This paper proposes a Sparse Approximate Data Structure (SPADA) representation that leverages sparsity to reduce the memory footprint of per-flow monitoring systems in the data plane while preserving their original accuracy. SPADA representation can be integrated into a generic per-flow monitoring system and is suitable for several measurement use cases. We prototype SPADA in P4 for a commercial FPGA target and test our approach with a custom simulator that we make publicly available, on four real network traces over three different monitoring tasks. Our results show that SPADA achieves 2× to 11× memory footprint reduction with respect to the state-of-the-art while maintaining the same accuracy, or even improving it.

Prelimary work on generative data augmentation for traffic classification accepted at Conext SW 2022

2023-10-16T00:00:00+00:00

Our abstract titled “Toward Generative Data Augmentation for Traffic Classification” will be presented at Conext Student Workshop 2023

Congrats to Chao Wang.

Abstract: Data Augmentation (DA)—augmenting training data with synthetic samples—is wildly adopted in Computer Vision (CV) to improve models performance. Conversely, DA has not been yet popularized in networking use cases, including Traffic Classification (TC). In this work, we present a preliminary study of 14 hand-crafted DAs applied on the MIRAGE19 dataset. Our results (𝑖) show that DA can reap benefits previously unexplored in TC and (𝑖𝑖) foster a research agenda on the use of generative models to automate DA design.

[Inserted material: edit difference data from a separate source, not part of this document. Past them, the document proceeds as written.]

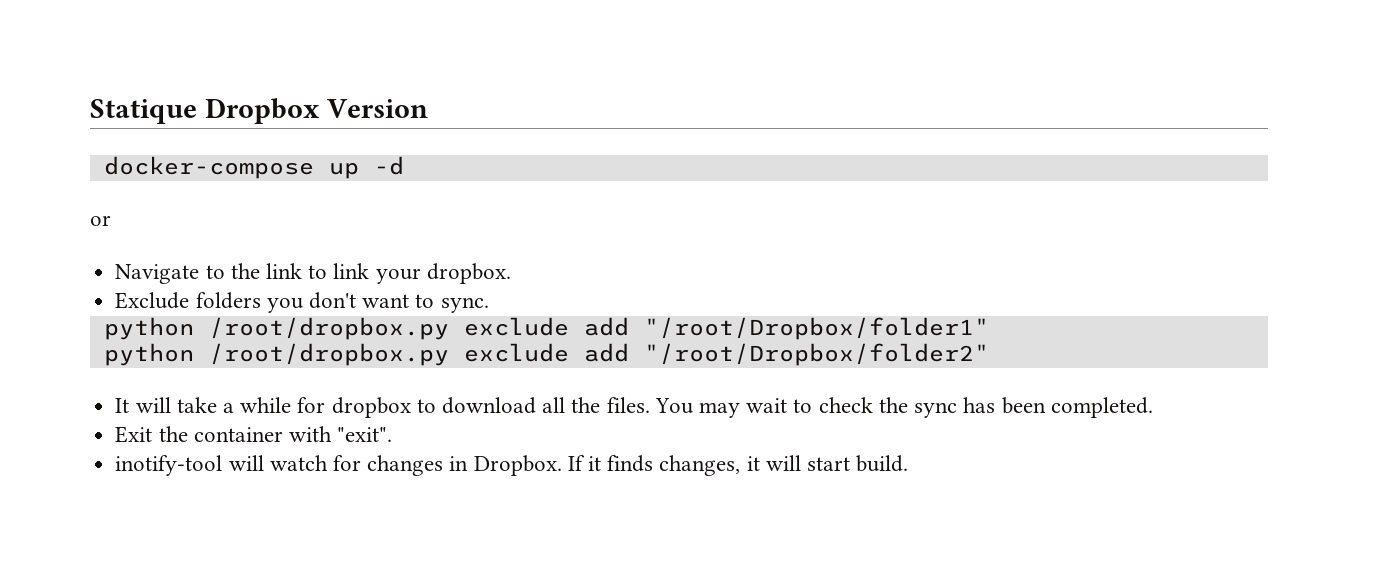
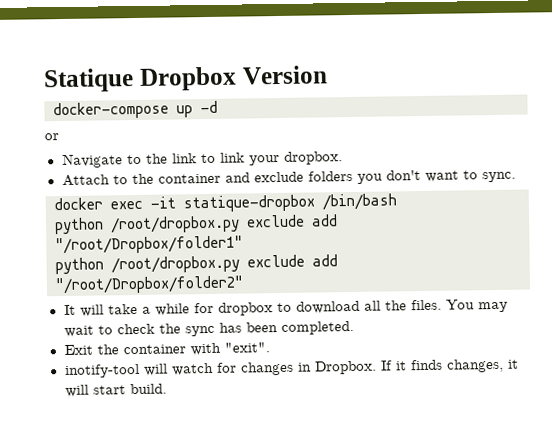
[115,292,190,309] Exclude -> [61,171,304,187] Attach to the container and exclude
(489, 305) none -> [54,193,397,213] // docker exec -it statique-dropbox /bin/bash

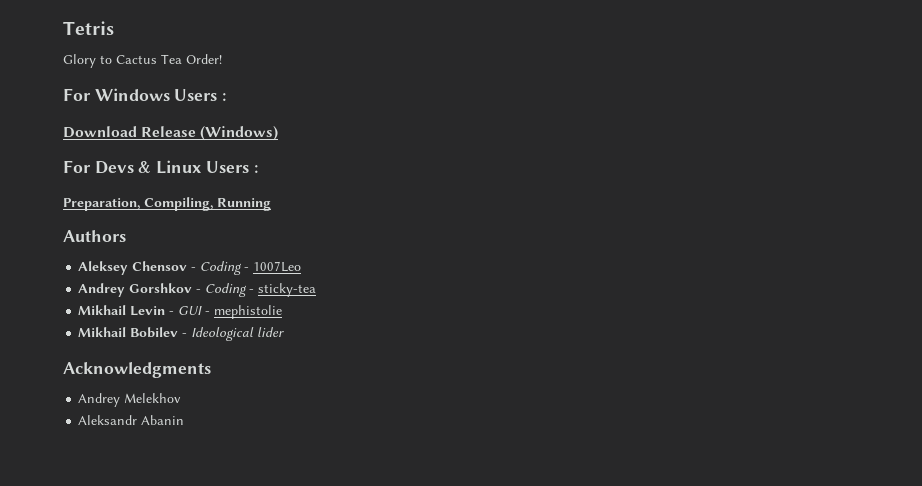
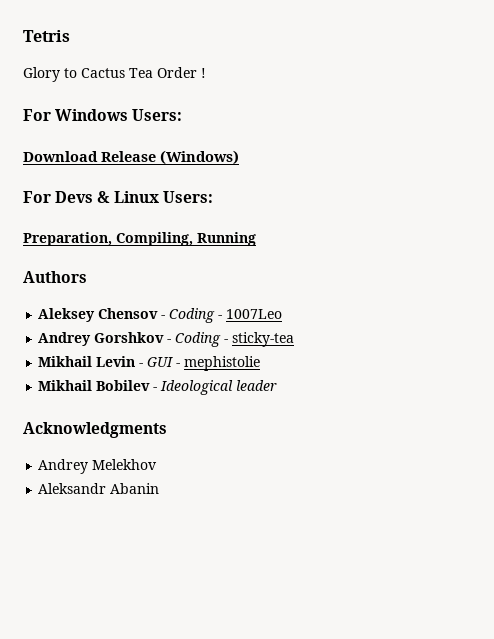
[186,54,222,64] Order! -> [157,67,206,78] Order !
[174,89,227,101] Users : -> [132,109,183,121] Users:
[205,161,258,173] Users : -> [162,191,213,203] Users:
[257,327,285,337] lider -> [236,380,278,391] leader

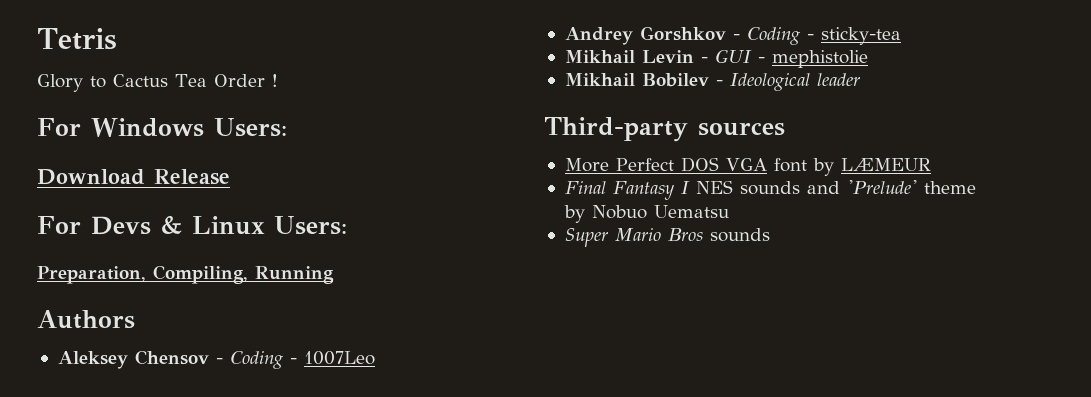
[160,150,239,165] (Windows) -> (230, 177) none
[23,422,167,438] [38,459,158,474] [38,483,160,494] Acknowledgments // Andrey Melekhov // Aleksandr Abanin -> [544,117,785,142] [564,157,931,176] [564,180,976,200] [563,205,729,223] [564,228,770,247] Third-party sources // More Perfect DOS VGA font by LÆMEUR // Final Fantasy I NES sounds and 'Prelude' theme by Nobuo Uematsu // Super Mario Bros sounds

Prelimary work on learned data structures presented at Conext SW 2022

2022-12-06T00:00:00+00:00

Our abstract titled “Learned data structures for per-flow measurements” has been presented at Conext Student Workshop 2022

Abstract: This work presents a generic framework that exploits learning to improve the quality of network measurements. The main idea is to reuse measures collected by the network monitoring tasks to train an ML model that learns some per-flow characteristics and improves the measurement quality re-configuring the memory according to the learned information. We applied this idea to two different monitoring tasks, we identify the main issues related to this approach and we present some preliminary results.

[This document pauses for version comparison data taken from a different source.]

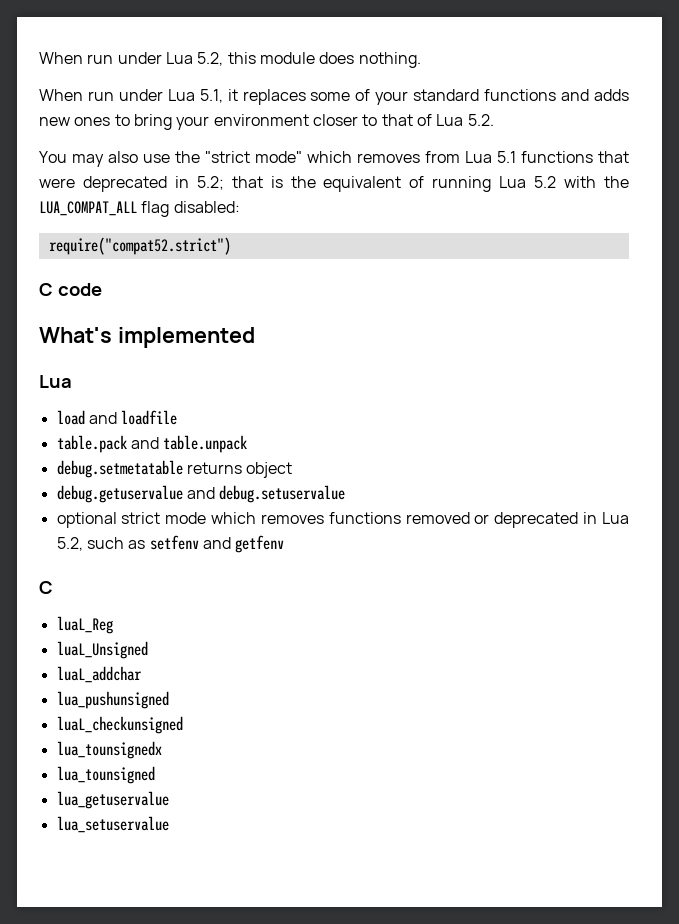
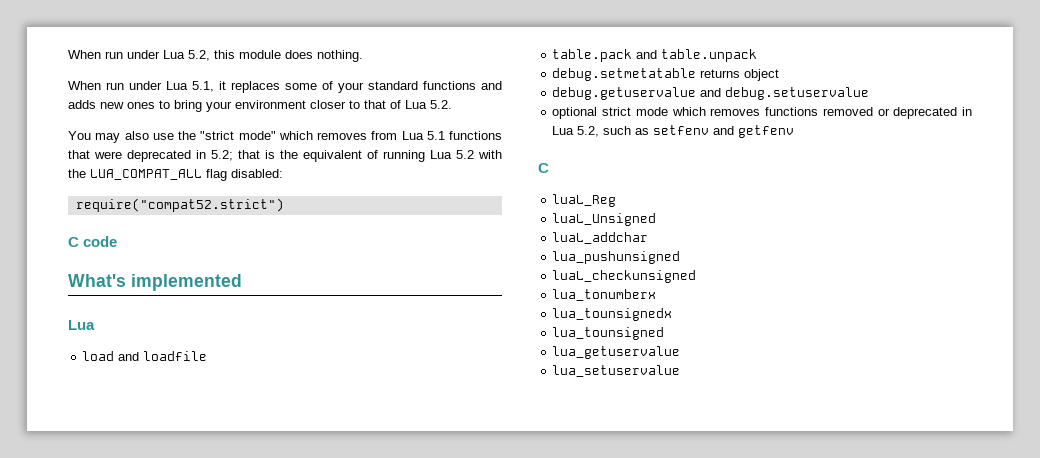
(183, 725) none -> [552,289,657,301] // lua_tonumberx

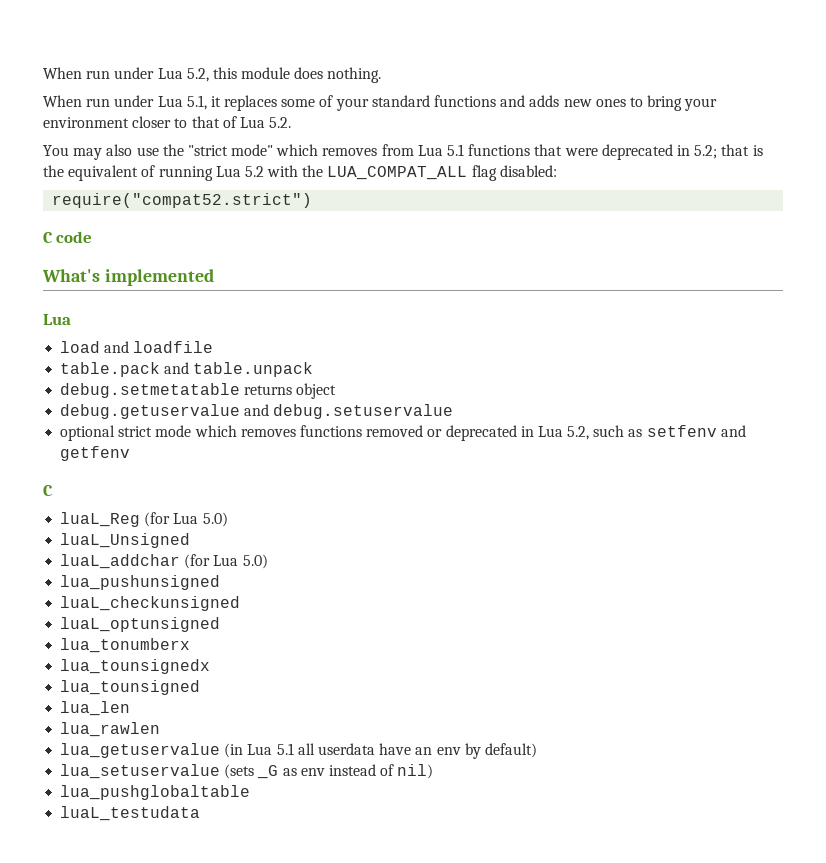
(617, 200) none -> [144,512,228,527] (for Lua 5.0)
(649, 238) none -> [184,554,268,569] (for Lua 5.0)
(697, 276) none -> [60,617,221,632] // luaL_optunsigned
(665, 333) none -> [60,701,131,716] [60,722,161,737] // lua_len // lua_rawlen
[552,365,681,377] // lua_setuservalue -> [224,743,537,759] [60,764,434,779] [60,785,251,800] [60,806,201,821] (in Lua 5.1 all userdata have an env by default) // lua_setuservalue (sets _G as env instead of nil) // lua_pushglobaltable // luaL_testudata

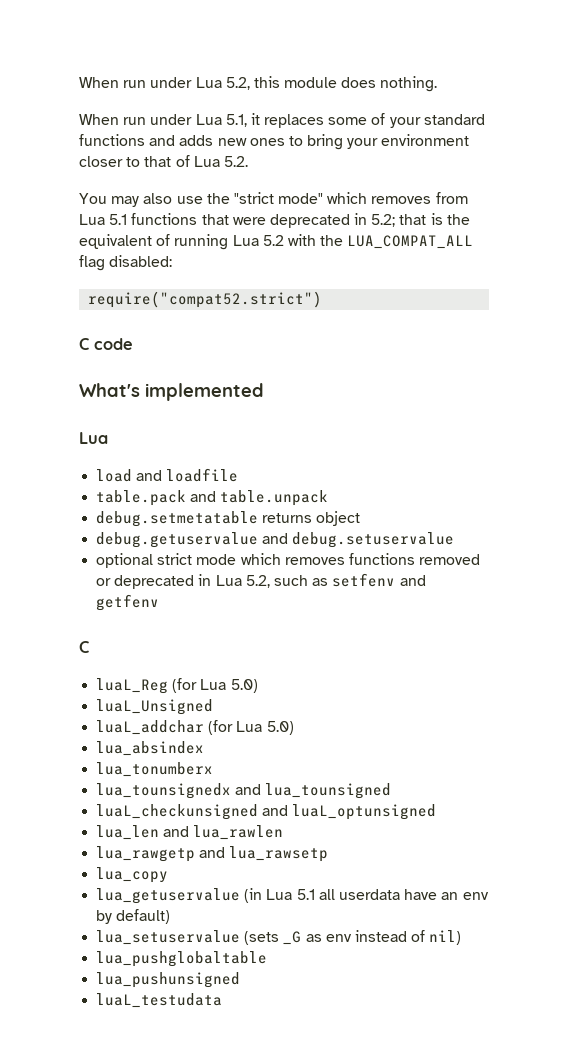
[60,575,221,590] [60,596,241,611] [60,617,221,632] lua_pushunsigned // luaL_checkunsigned // luaL_optunsigned -> [96,741,205,756] lua_absindex
(211, 666) // -> [235,784,262,795] and
[60,701,131,716] [60,722,161,737] lua_len // lua_rawlen -> [96,804,437,820] [96,825,284,840] [96,846,329,862] [96,867,169,883] luaL_checkunsigned and luaL_optunsigned // lua_len and lua_rawlen // lua_rawgetp and lua_rawsetp // lua_copy
(251, 792) none -> [96,972,241,988] // lua_pushunsigned

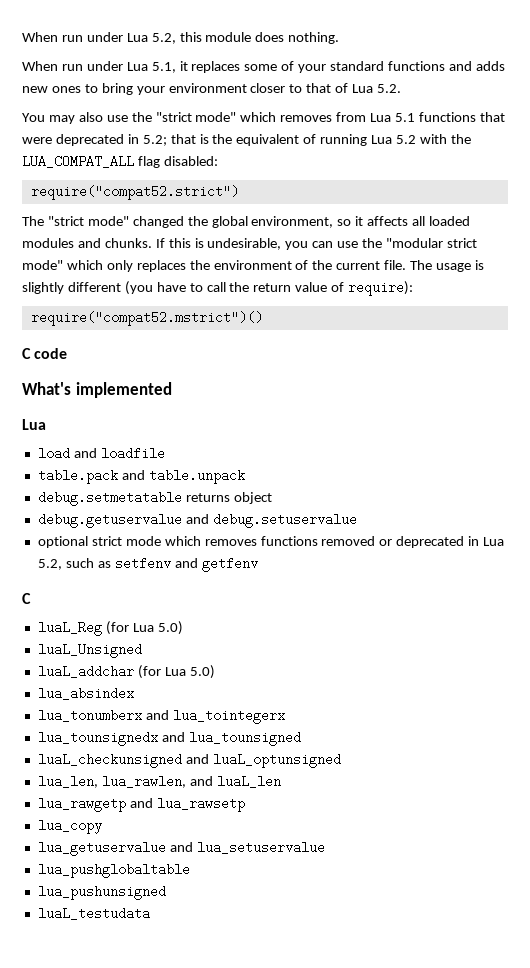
(323, 299) none -> [22,216,471,228] [22,238,477,250] [22,260,484,272] [22,281,414,296] [30,311,263,326] // The "strict mode" changed the global environment, so it affects all loaded modules and chunks. If this is undesirable, you can use the "modular strict mode" which only replaces the environment of the current file. The usage is slightly different (you have to call the return value of require): // require("compat52.mstrict")()
(214, 769) none -> [145,709,285,724] and lua_tointegerx
[96,825,284,840] lua_len and lua_rawlen -> [37,775,281,788] lua_len, lua_rawlen, and luaL_len
[244,888,489,903] [96,909,171,924] [96,930,462,945] (in Lua 5.1 all userdata have an env by default) // lua_setuservalue (sets _G as env instead of nil) -> [169,841,325,854] and lua_setuservalue

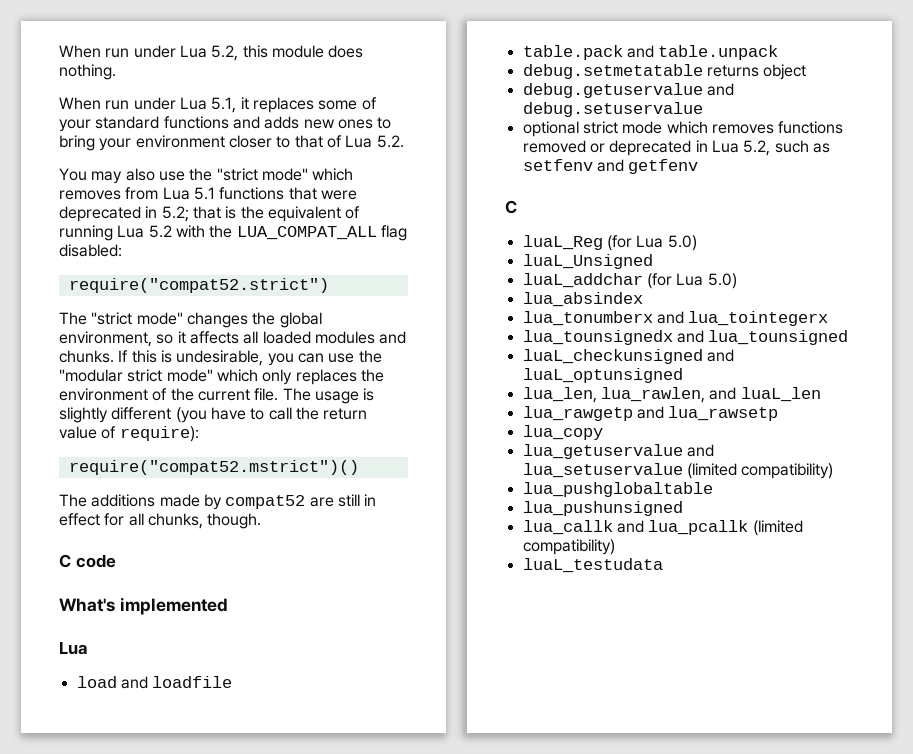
[132,216,184,228] changed -> [186,312,248,328] changes
(263, 318) none -> [59,494,377,510] [59,513,262,529] // The additions made by compat52 are still in effect for all chunks, though.
(325, 847) none -> [686,463,834,479] (limited compatibility)
(166, 892) none -> [522,520,803,536] [522,539,615,555] // lua_callk and lua_pcallk (limited compatibility)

Paper accepted at HotNets 2022

2022-09-21T00:00:00+00:00

Our paper titled “Towards a systematic multi-modal representation learning for network data” has been accepted at HotNets 2022

Abstract: Learning the right representations from complex input data is the key ability of successful machine learning (ML) models. The latter are often tailored to a specific data modality. For example, recurrent neural networks (RNNs) were designed having the processing of sequential data in mind, while convolutional neural networks (CNNs) were designed to exploit spatial correlation naturally present in images. Unlike computer vision (CV) and natural language processing (NLP), each of which targets a single well-defined modality, network ML problems often have a mixture of data modalities as input. Yet, instead of exploiting such abundance, prac- titioners tend to rely on sub-features thereof, reducing the problem on single modality for the sake of simplicity.

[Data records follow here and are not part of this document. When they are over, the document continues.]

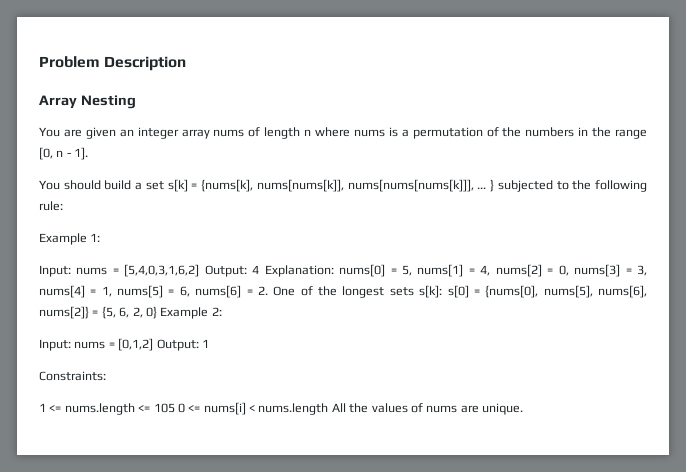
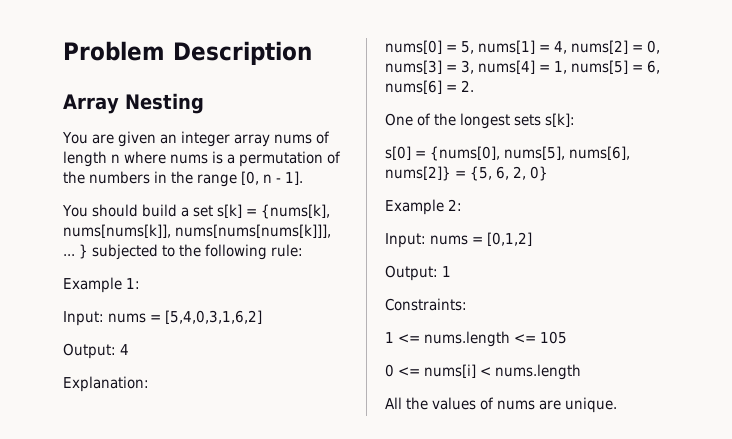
(200, 270) none -> (263, 317) //
(260, 269) none -> (130, 349) //
(334, 271) none -> (149, 384) //
(268, 290) none -> (475, 86) //
(443, 291) none -> (576, 120) //
(157, 312) none -> (549, 173) //
(154, 344) none -> (533, 239) //
(175, 408) none -> (568, 337) //
(329, 409) none -> (582, 372) //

In this paper, we advocate for exploiting all the modalities naturally present in network data. As a first step, we observe that network data systematically exhibits a mixture of quantities (e.g., measurements), and entities (e.g., IP addresses, names, etc.). Whereas the former are generally well exploited, the latter are often underused or poorly represented (e.g., with one-hot encoding). We propose to systematically leverage state of the art embedding techniques to learn entity representations, whenever significant sequences of such entities are historically observed. Through two diverse use cases, we show that such entity encoding can benefit and naturally augment classic quantity-based features.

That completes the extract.